SUPPLIED DATA: Begin
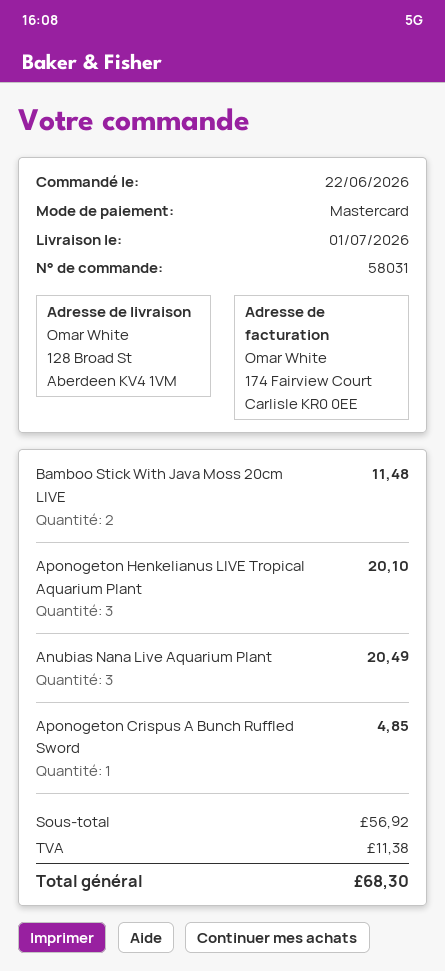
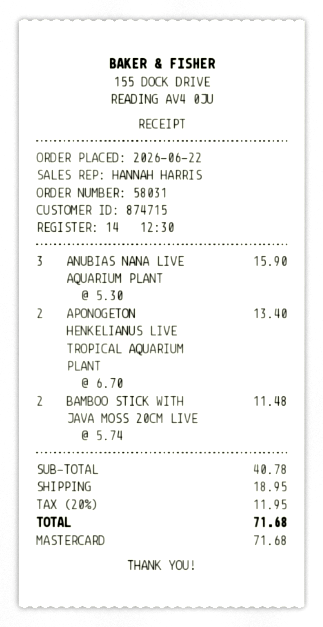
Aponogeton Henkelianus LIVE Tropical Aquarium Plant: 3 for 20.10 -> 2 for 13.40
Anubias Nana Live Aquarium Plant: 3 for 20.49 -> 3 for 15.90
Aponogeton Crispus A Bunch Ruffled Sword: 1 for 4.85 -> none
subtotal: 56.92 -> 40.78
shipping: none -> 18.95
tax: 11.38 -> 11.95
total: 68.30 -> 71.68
SUPPLIED DATA: End
SUPPLIED DATA: Begin
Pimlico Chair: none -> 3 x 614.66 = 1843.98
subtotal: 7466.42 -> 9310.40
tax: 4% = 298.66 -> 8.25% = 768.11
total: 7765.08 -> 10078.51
SUPPLIED DATA: End
**WHAT YOU WILL DO**
Exactly the lines above from the one with "Aponogeton Henkelianus LIVE" to the one with "total: 68.30 -> 71.68", both included, are to be quoted; leave the rest out.

**RESULT BELOW**
Aponogeton Henkelianus LIVE Tropical Aquarium Plant: 3 for 20.10 -> 2 for 13.40
Anubias Nana Live Aquarium Plant: 3 for 20.49 -> 3 for 15.90
Aponogeton Crispus A Bunch Ruffled Sword: 1 for 4.85 -> none
subtotal: 56.92 -> 40.78
shipping: none -> 18.95
tax: 11.38 -> 11.95
total: 68.30 -> 71.68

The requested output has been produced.